▶ _User interface change data_
───
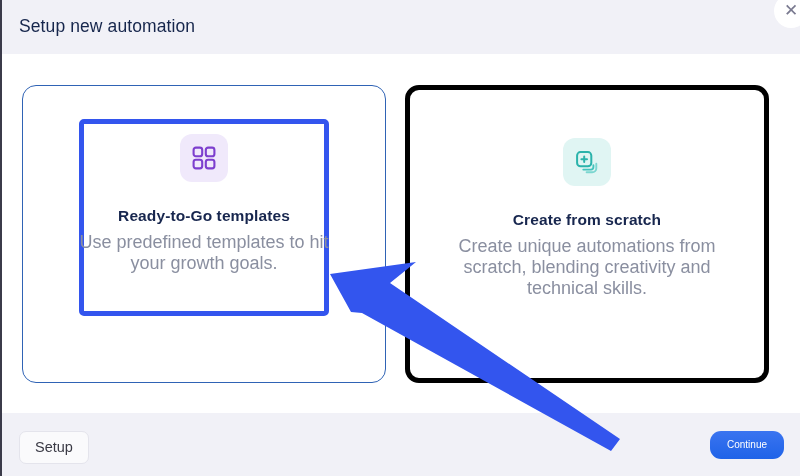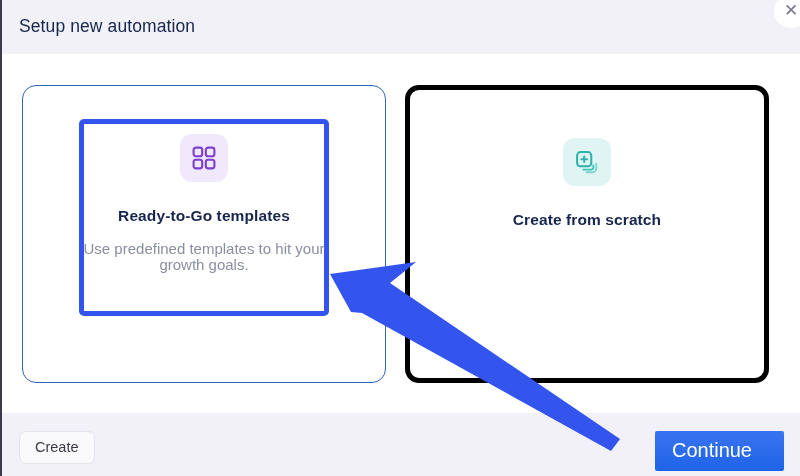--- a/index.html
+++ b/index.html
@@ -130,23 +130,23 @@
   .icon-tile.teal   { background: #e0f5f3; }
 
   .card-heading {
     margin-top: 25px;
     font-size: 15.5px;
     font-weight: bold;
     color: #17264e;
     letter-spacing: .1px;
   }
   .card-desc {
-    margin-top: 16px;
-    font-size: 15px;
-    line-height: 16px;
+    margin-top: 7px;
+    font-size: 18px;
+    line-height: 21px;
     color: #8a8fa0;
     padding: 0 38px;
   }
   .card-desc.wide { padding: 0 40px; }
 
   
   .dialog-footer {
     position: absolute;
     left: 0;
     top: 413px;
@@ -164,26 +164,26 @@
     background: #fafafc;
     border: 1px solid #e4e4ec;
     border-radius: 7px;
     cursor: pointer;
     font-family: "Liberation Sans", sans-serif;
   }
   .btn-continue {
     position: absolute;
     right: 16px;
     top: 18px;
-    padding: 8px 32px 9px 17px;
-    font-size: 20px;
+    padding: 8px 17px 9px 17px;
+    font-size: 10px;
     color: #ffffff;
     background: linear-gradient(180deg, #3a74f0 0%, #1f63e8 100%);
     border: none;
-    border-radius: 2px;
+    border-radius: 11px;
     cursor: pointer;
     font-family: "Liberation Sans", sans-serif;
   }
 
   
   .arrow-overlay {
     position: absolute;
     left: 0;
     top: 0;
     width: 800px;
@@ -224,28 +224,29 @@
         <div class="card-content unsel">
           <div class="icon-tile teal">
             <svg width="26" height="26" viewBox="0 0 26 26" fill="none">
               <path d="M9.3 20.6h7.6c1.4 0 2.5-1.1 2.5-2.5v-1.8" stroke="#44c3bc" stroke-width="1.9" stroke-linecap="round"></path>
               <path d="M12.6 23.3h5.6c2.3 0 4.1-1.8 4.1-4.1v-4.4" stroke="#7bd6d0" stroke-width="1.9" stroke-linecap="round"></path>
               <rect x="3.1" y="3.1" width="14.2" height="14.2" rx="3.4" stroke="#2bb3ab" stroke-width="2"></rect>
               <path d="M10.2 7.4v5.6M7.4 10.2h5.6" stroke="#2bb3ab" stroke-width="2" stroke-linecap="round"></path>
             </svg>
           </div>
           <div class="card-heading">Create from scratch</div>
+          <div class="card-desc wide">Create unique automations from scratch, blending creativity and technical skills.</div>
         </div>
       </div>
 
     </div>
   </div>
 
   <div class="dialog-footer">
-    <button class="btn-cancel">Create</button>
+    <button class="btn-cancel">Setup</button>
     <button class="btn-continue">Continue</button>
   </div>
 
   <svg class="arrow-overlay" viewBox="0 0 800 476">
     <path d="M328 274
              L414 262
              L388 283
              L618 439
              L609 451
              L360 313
───
▶ _Work task_
Among the entries above, determine how many lines hold the string "color" and report that number alone.

▶ _Output of the task_
3